NE-4C, a p53-deficient, immortalized neuroectodermal progenitor cell line, was used to investigate the role and importance of cellular interactions in neural commitment and differentiation. NE-4C cells give rise to neurons and astrocytes in the presence of all-trans retinoic acid, if they can establish intercellular contacts. Aggregation per se, however, was insufficient to induce large-scale neuron formation. In the absence of RA, the majority of the aggregated cells died. For neuron formation, therefore, concerted actions of RA and cellular interaction were needed. Electron microscopic and electrophysiological studies revealed that gap junctions were formed between the cells. Persistent blockage of communication via gap junctions with gap junction blockers, however, had no effects on neuron formation. If cell-to-cell connections were disrupted on the fourth day after induction, the rate of neuron production increased significantly. The contact interactions formed between already committed progenitor cells seemed to hinder the formation of novel neurons. The process resembled the phenomenon called "lateral inhibition" first observed in the course of neurogenesis in Drosophila. Our results indicate that NE-4C cells provide a useful model system to investigate the role of contact communication during some early steps of neurogenesis.

Changes of KCl sensitivity of proliferating neural progenitors during in vitro neurogenesis.

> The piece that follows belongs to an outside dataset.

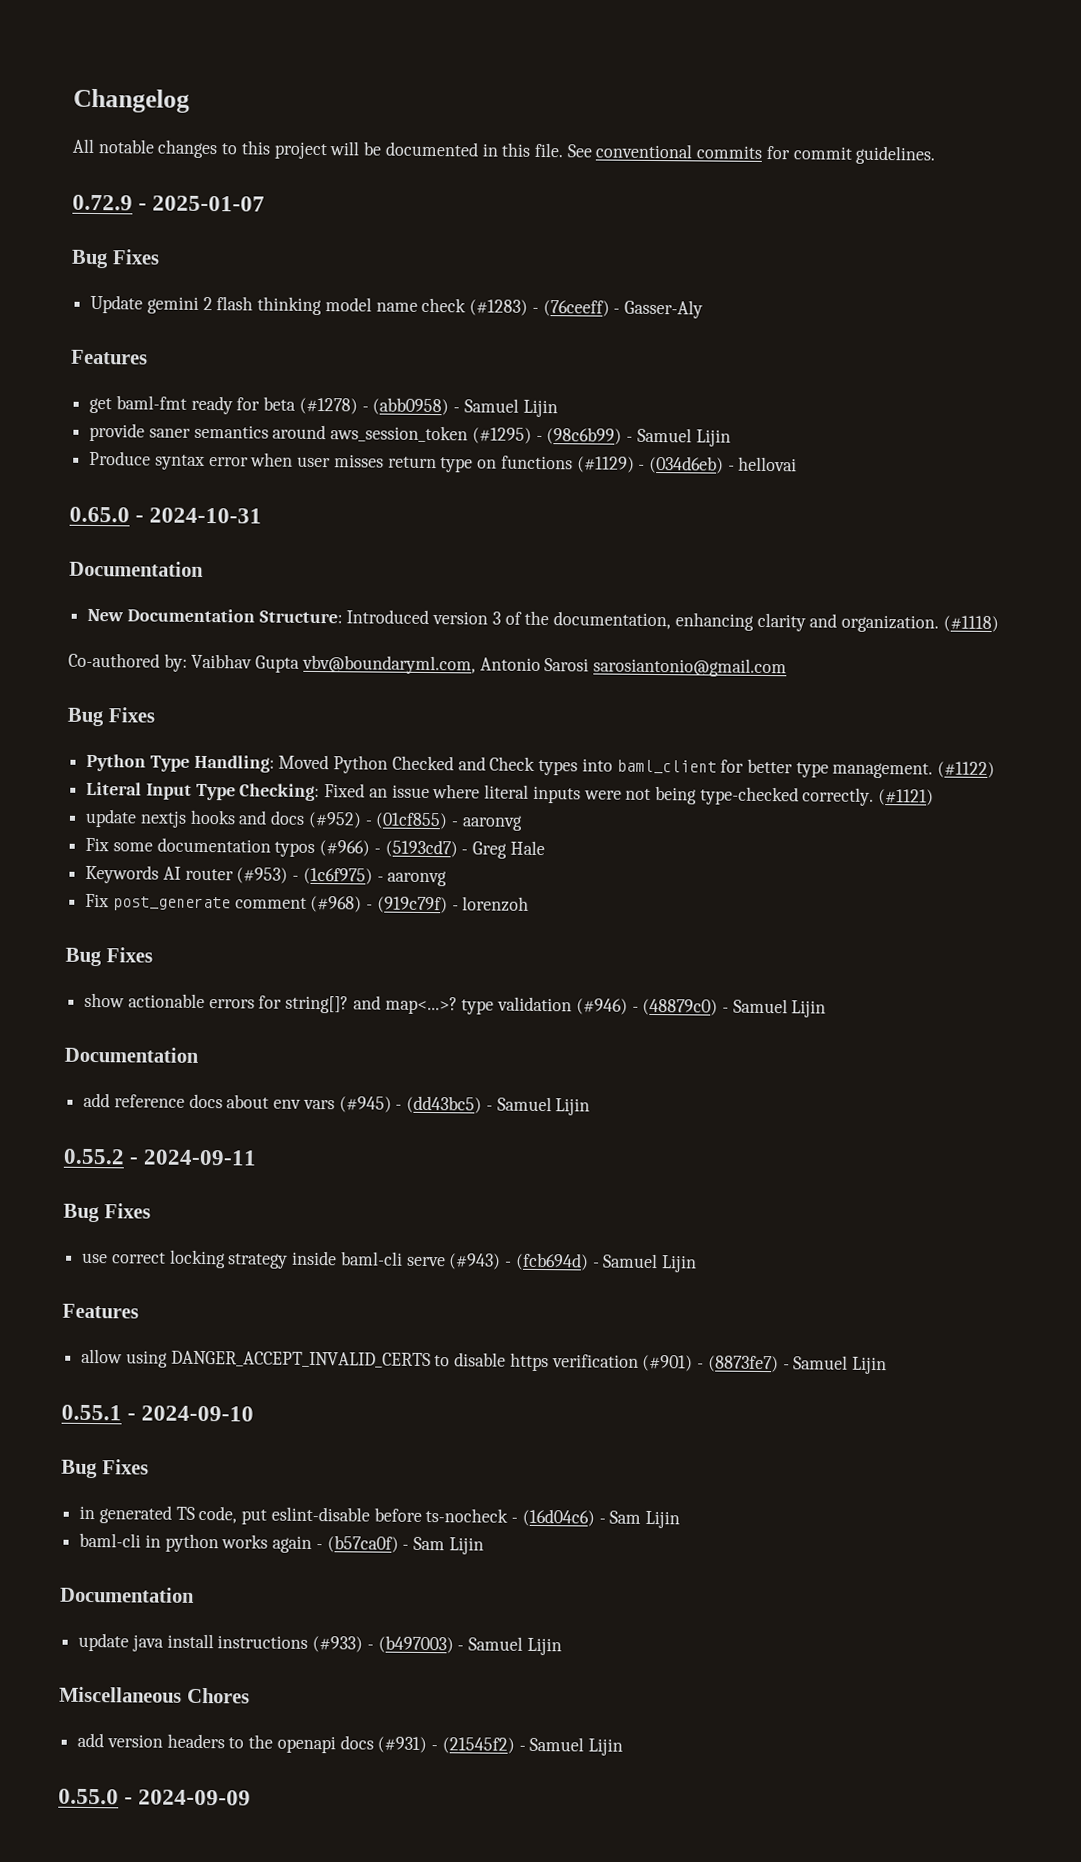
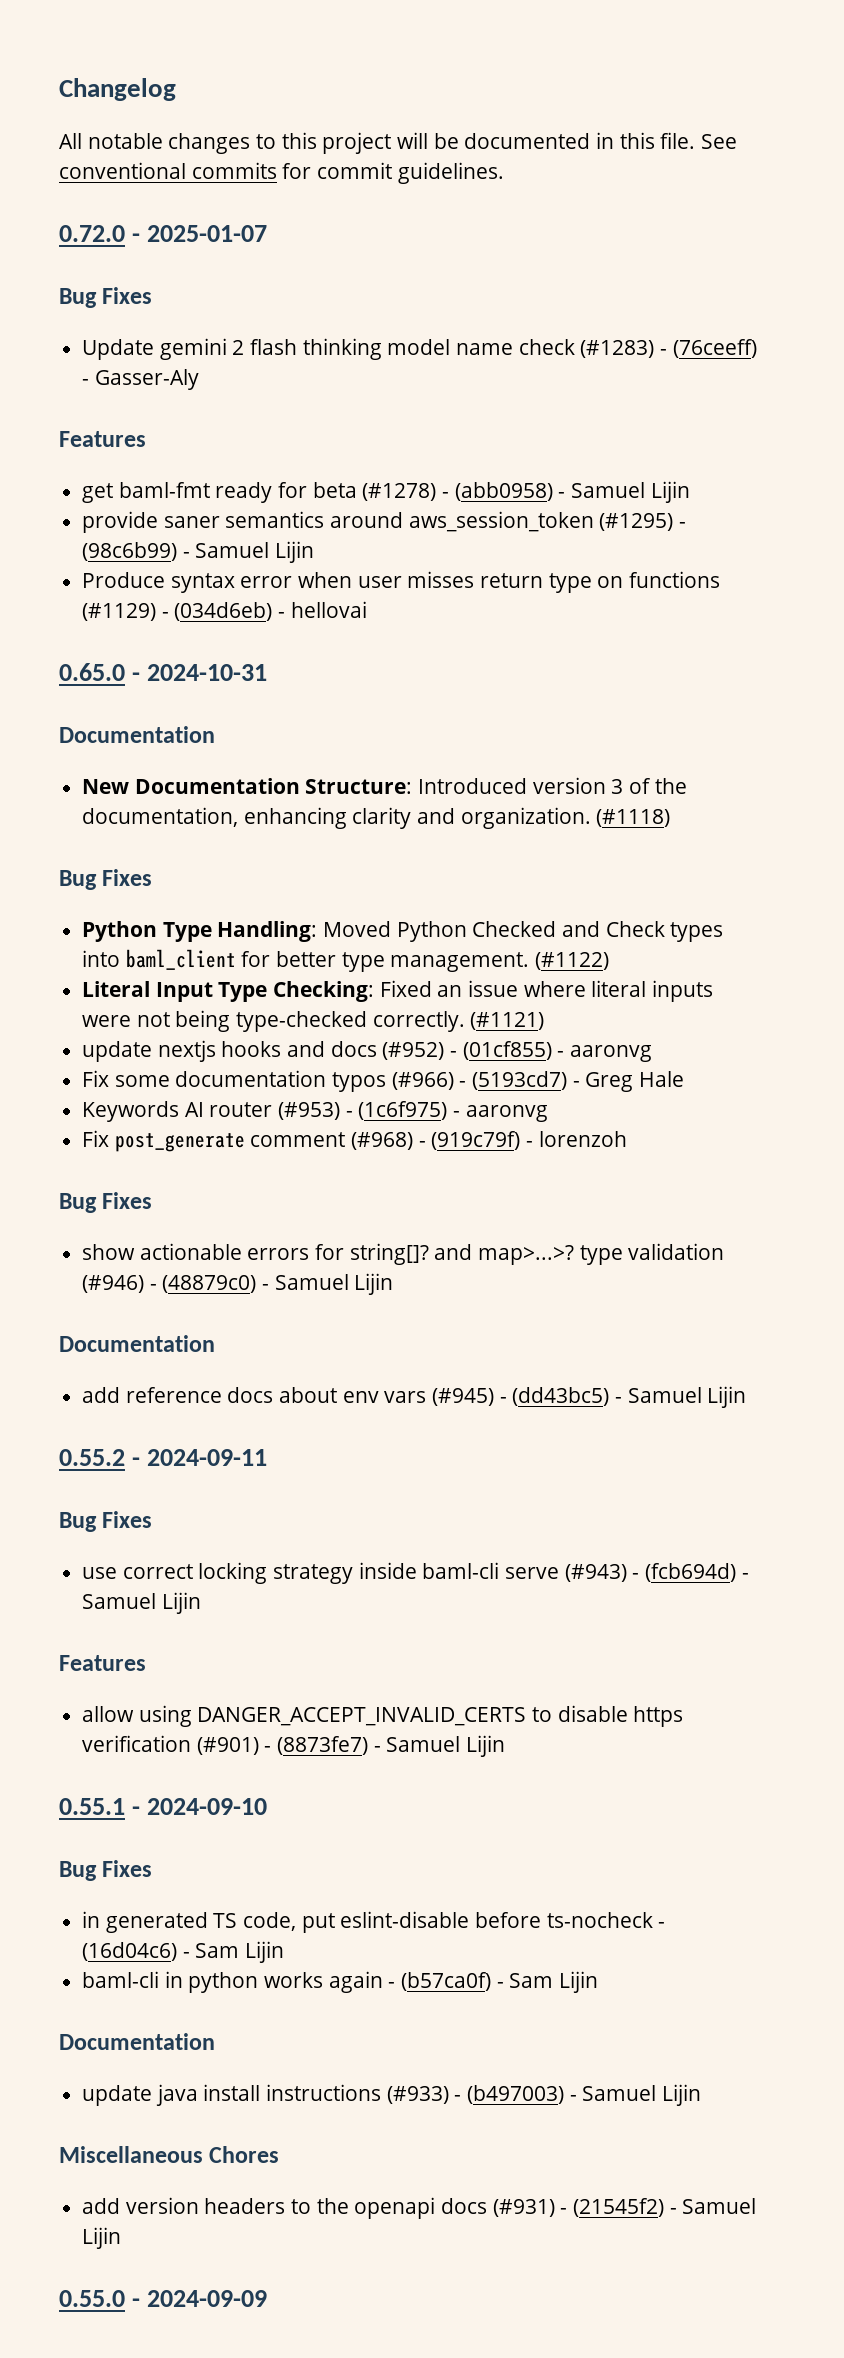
- 0.72.9 - 2025-01-07
+ 0.72.0 - 2025-01-07
- Co-authored by: Vaibhav Gupta vbv@boundaryml.com, Antonio Sarosi sarosiantonio@gmail.com
- show actionable errors for string[]? and map<...>? type validation (#946) - (48879c0) - Samuel Lijin
+ show actionable errors for string[]? and map>...>? type validation (#946) - (48879c0) - Samuel Lijin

The effects of KCl-treatment on the survival and proliferation of NE-4C self-renewing neural progenitor cells were investigated during early phases of in vitro induced neurogenesis. NE-4C cells, derived from the anterior brain vesicles of embryonic mouse (E9), divided continuously under non-inducing conditions, but acquired neuronal features within 6 days, if induced by all-trans retinoic acid (RA). During the first 2 days of induction, the cells went on proliferating and did not show signs of morphological differentiation. In this stage, the resting membrane potential of RA-induced cells adopted more negative values in comparison to non-induced ones. Despite the increased membrane polarity and K+ conductance, addition of 20-50 mM KCl failed to elicit inward Na+ currents and did not induce an increase in the intracellular Ca+ level. Long-term treatment with 25 mM KCl, on the other hand, resulted in a selective loss of cells committed to neuronal fate by both decreasing the rate of cell proliferation and increasing the rate of cell death. The data indicate that the viability and proliferation of neural progenitors are influenced by extracellular K+-level in a differentiation stage-dependent manner.